For the love of all that is holy, please stop teaching your kids pet names for their private parts in lieu of their real names. Use the correct terminology, from day one.
Here are some of the absolutely ridiculous examples I’ve actually heard some parents use when talking about their kids’ genitals:
Monkey (vulva)
Cookie (vulva)
Peeper (penis)
Weenie (penis)
Nr. Noodle or Mr. Burrito (penis)
Little Man (penis)
Wee-wee (urethra)
Please understand that I’m not including the widely accepted alternatives like “boobs” in place of “breasts” or “balls” in place of “testicles/testes” (though the correct terms of “breasts” and “testicles” should still be taught). I’m specifically talking about the little names we come up with, or that our kids start to use naturally and we allow, that have absolutely no relation to the correct anatomical organs. How in the world is a monkey a good alternative for vulva? Or Nr. Noodle? When I heard a mother say that to her son during a diaper change, referencing his uncircumcised penis, I’m pretty sure I died a little on the inside as I pictured that kid growing up to never take the word “penis” seriously.
“But it’s so cute to use nick names!”
Sure. So are puppies. But you aren’t going to teach your kid to call a puppy a “squeezer” instead (or something equally as dumb).
“I want to maintain their innocence as long as possible.”
What does this even mean? Confusing your kid about the name of something on their body is somehow preserving innocence? Do you want to keep your kid in the dark as long as possible regarding anything about their genitals?
“What if my two year old says ‘vulva’ or ‘penis’ in public?

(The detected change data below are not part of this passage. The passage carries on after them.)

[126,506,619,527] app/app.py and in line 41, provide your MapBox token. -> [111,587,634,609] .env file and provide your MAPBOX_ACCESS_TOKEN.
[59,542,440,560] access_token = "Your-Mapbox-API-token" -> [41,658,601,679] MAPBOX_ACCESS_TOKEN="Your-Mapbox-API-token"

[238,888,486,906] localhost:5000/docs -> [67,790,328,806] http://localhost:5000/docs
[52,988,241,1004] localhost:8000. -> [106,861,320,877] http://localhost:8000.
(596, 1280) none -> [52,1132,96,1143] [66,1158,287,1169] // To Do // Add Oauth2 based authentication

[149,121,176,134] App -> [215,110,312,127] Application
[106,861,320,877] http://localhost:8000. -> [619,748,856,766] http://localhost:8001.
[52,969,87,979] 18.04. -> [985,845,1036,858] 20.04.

I’d be so embarrassed.”
Why not choose to laugh it off, instead? Kids say the funniest things and half the stuff they say make for some great stories! And why not use it as a teaching experience, if that happens? If your kids points out my breasts in public, loudly commenting that I must be a girl because I have them, I’ll laugh and tell him he’s right. And then from there, you can teach your child about when it’s appropriate to use those words and so on. The world continues to turn.

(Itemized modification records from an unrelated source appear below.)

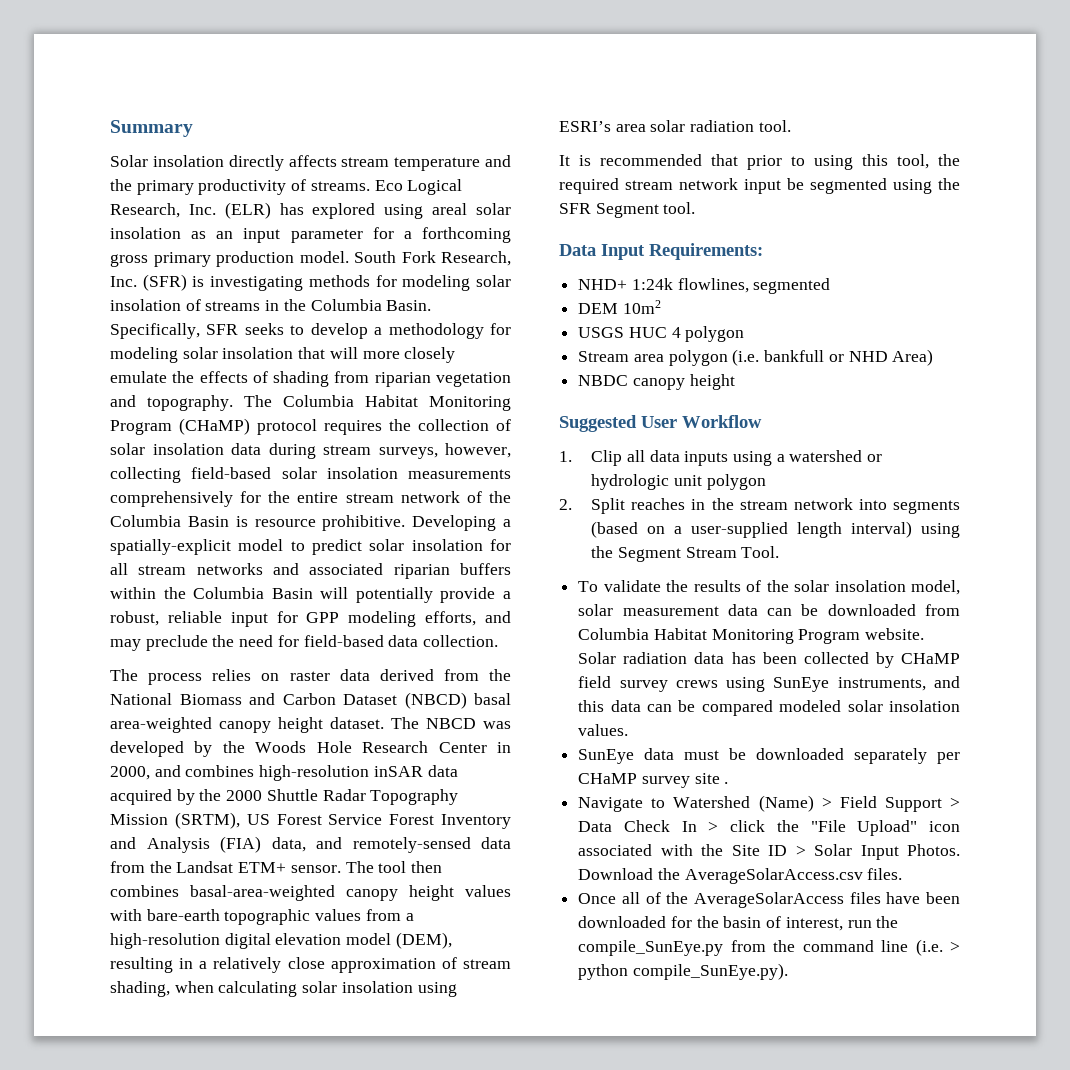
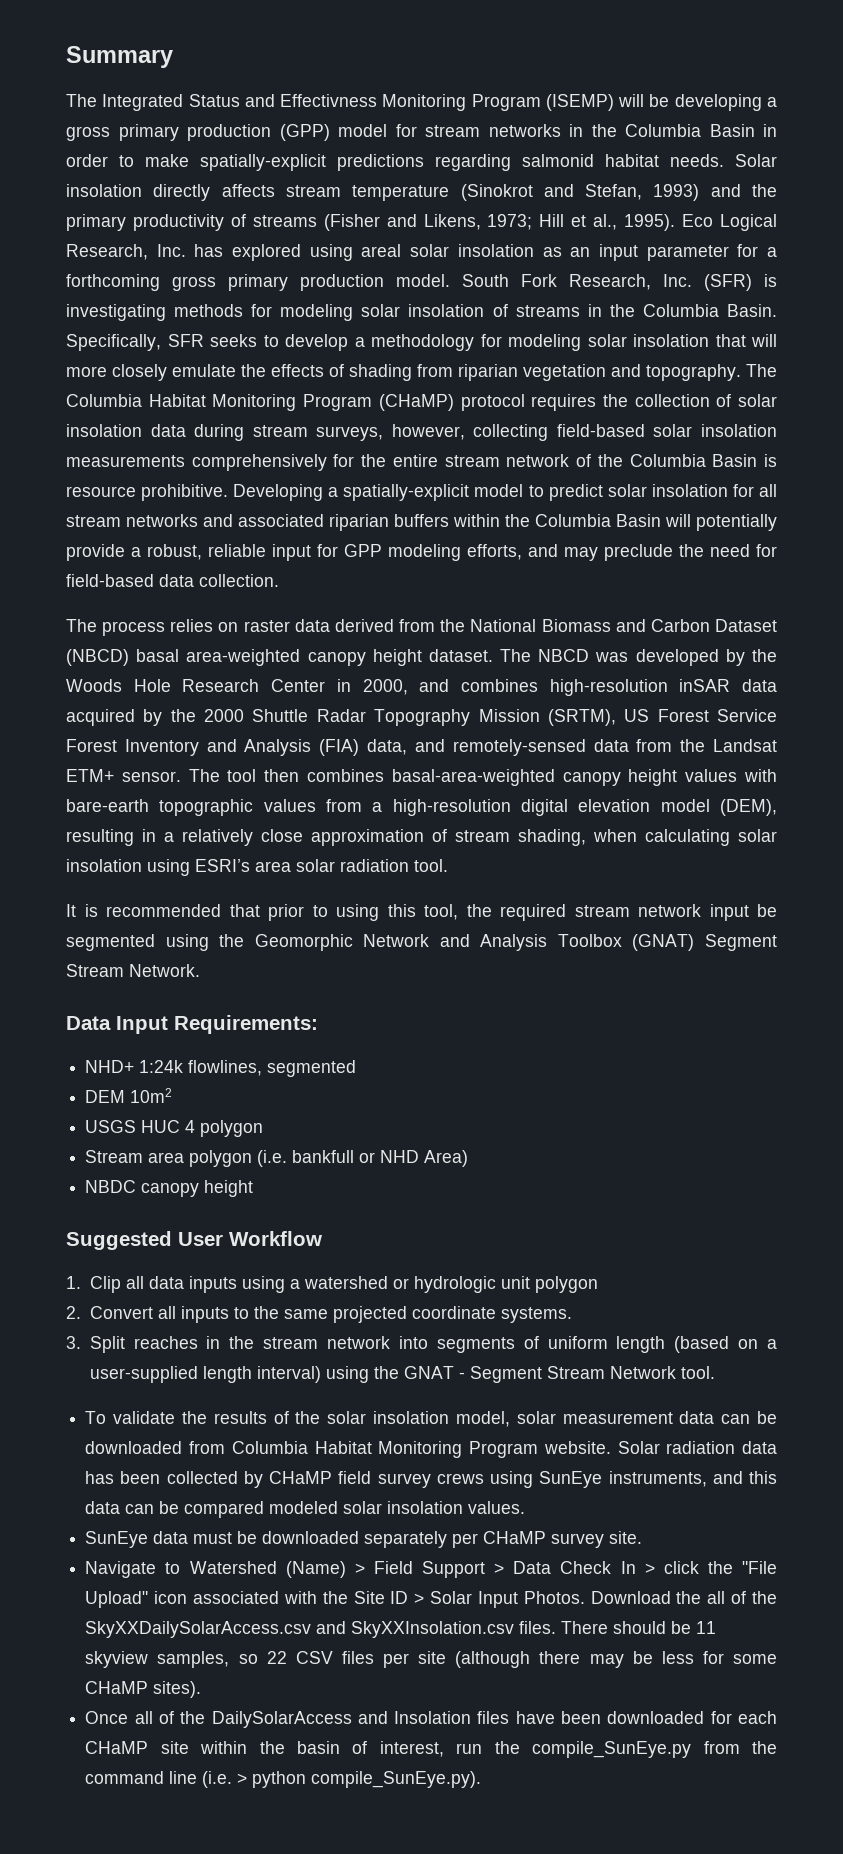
(193, 128) none -> [66,94,777,111] [66,124,777,141] [66,154,724,171] The Integrated Status and Effectivness Monitoring Program (ISEMP) will be developing a gross primary production (GPP) model for stream networks in the Columbia Basin in order to make spatially-explicit predictions regarding salmonid habitat needs.
(481, 164) none -> [460,184,700,201] (Sinokrot and Stefan, 1993)
[310,181,370,191] streams. -> [252,214,676,231] streams (Fisher and Likens, 1973; Hill et al., 1995).
[224,202,271,219] (ELR) -> (186, 250) none
[559,202,696,218] SFR Segment tool. -> [254,934,777,951] [66,964,200,977] Geomorphic Network and Analysis Toolbox (GNAT) Segment Stream Network.
(572, 504) none -> [89,1306,572,1323] [66,1336,81,1349] Convert all inputs to the same projected coordinate systems. // 3.
(960, 507) none -> [523,1336,666,1353] of uniform length
[617,546,780,562] Segment Stream Tool. -> [403,1366,715,1383] GNAT - Segment Stream Network tool.
[694,773,729,784] site . -> [609,1531,643,1544] site.
[684,868,903,884] AverageSolarAccess.csv files. -> [707,1591,778,1604] [85,1621,717,1638] [85,1651,777,1668] [85,1681,202,1698] all of the SkyXXDailySolarAccess.csv and SkyXXInsolation.csv files. There should be 11 skyview samples, so 22 CSV files per site (although there may be less for some CHaMP sites).
[693,892,844,908] AverageSolarAccess -> [211,1711,472,1728] DailySolarAccess and Insolation
(692, 922) none -> [738,1711,777,1724] [85,1741,248,1754] each CHaMP site within

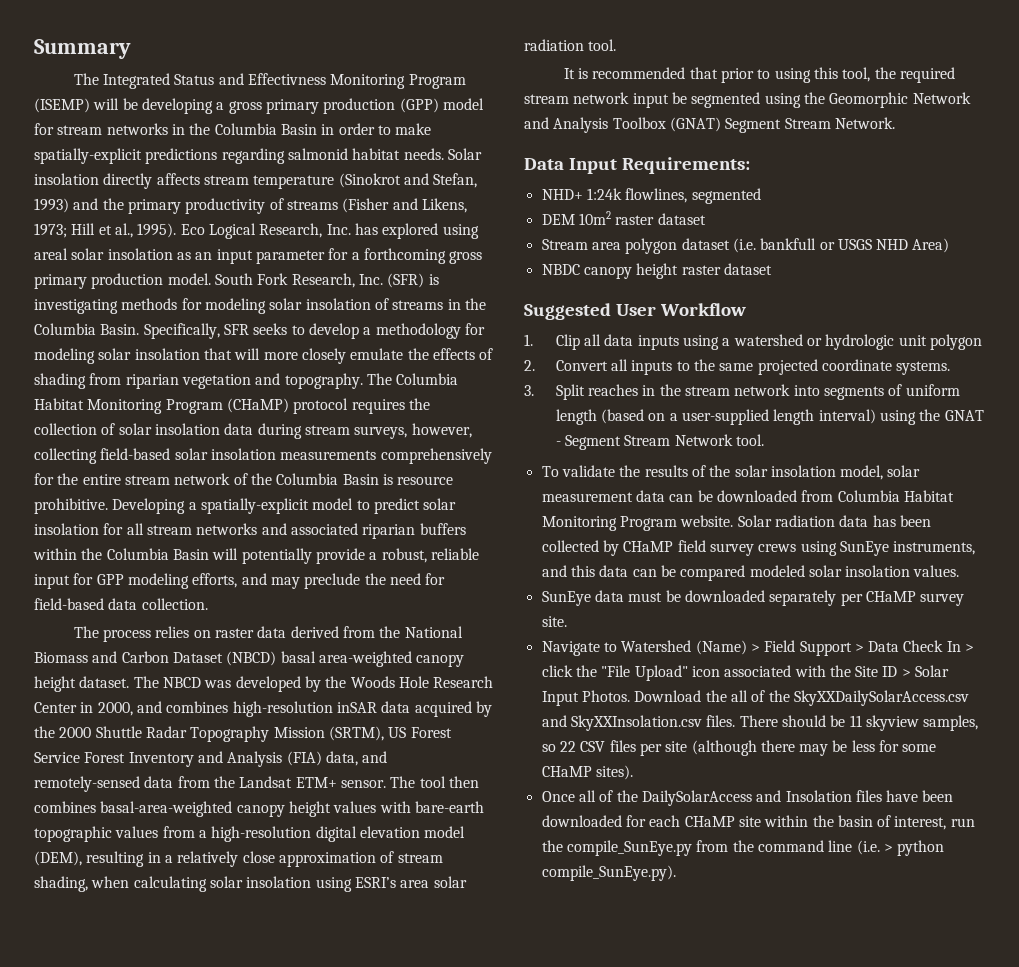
[85,1120,264,1137] // USGS HUC 4 polygon -> [615,213,706,225] raster dataset
(253, 1158) none -> [681,238,730,250] dataset
(376, 1157) none -> [837,239,872,250] USGS
(254, 1188) none -> [681,263,772,275] raster dataset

“Those words are too grown up/inappropriate for a toddler.”
Why is teaching your child the correct names of their private parts any different than teaching them about the ear or elbow? I can see your point, thinking that they are too young for such “grown up” words, because our society has sexualized those terms to the point where we see them as only taboo. But we can’t deny that those really are the names of these body parts. You aren’t sexualizing anything when using the correct names; you’re educating.
It’s so important to teach, and frequently use (not ignore and hope their curiosity goes away) correct anatomical terms for every body part, especially genitals. Here are a few big reasons why:
Eliminate confusion: You want your daughter to understand the instruction leaflet in her tampon box and know where to put what, right? You want your son to be respectful towards his future wife’s body, right? You want your kid to feel comfortable coming to you with questions about his body, instead of searching on Google, right? Teach the correct terms and you’ll eliminate any added confusion to an already confusing area of the body.
Promotes maturity on the subject: Why do kids on the playground say “penis” and then giggle? Or frat boys get drunk and brag about their genitals? Because our society doesn’t talk about these areas appropriately, so they become taboo, silly, under appreciated or embarrassing. But if we teach our kids the correct terms for body parts, and treat “penis” the same as we would “knee,” our kids might have a chance at growing up more mature on the subject, treating private parts with respect.
Understand medical advice: If your child ever needs medical advice or consultation involving that area of the body, she will have a much easier time understanding what the physician is saying if you’ve taught her the correct terminology her whole life.
Less taboo: No one talks about genitalia seriously in our culture, so to use the real names become taboo. It’s much easier to joke or to brush something off when you use “coochie” instead of the more serious (but correct) “vulva.” It’s easier to convince ourselves that a silly nickname like “monkey” is a more age appropriate term than “vagina.” But if we don’t use the correct names, they will stay a mystery that many people feel embarrassed about.
And the big one– Identify sexual abuse earlier: No one likes to think this might be something his or her kid will experience, but we have to address it. A child’s chance of avoiding sexual abuse situations increases if they know and can use the specific, correct terminology for their body. And if this worst case scenario ever were to happen, your child being able to identify to police exactly where they were touched using the correct words would help the investigation immensely.
If you insist on still using silly pet names for your kids’ genitals, please do everyone a favor and at least teach your kids the correct term every once in a while. Make sure they understand what their parts really are and what the functions of each organ are. Feel free to adjust the amount of detail you explain, making the discussion more age appropriate, but understand that anatomically correct words are actually age appropriate, from day one.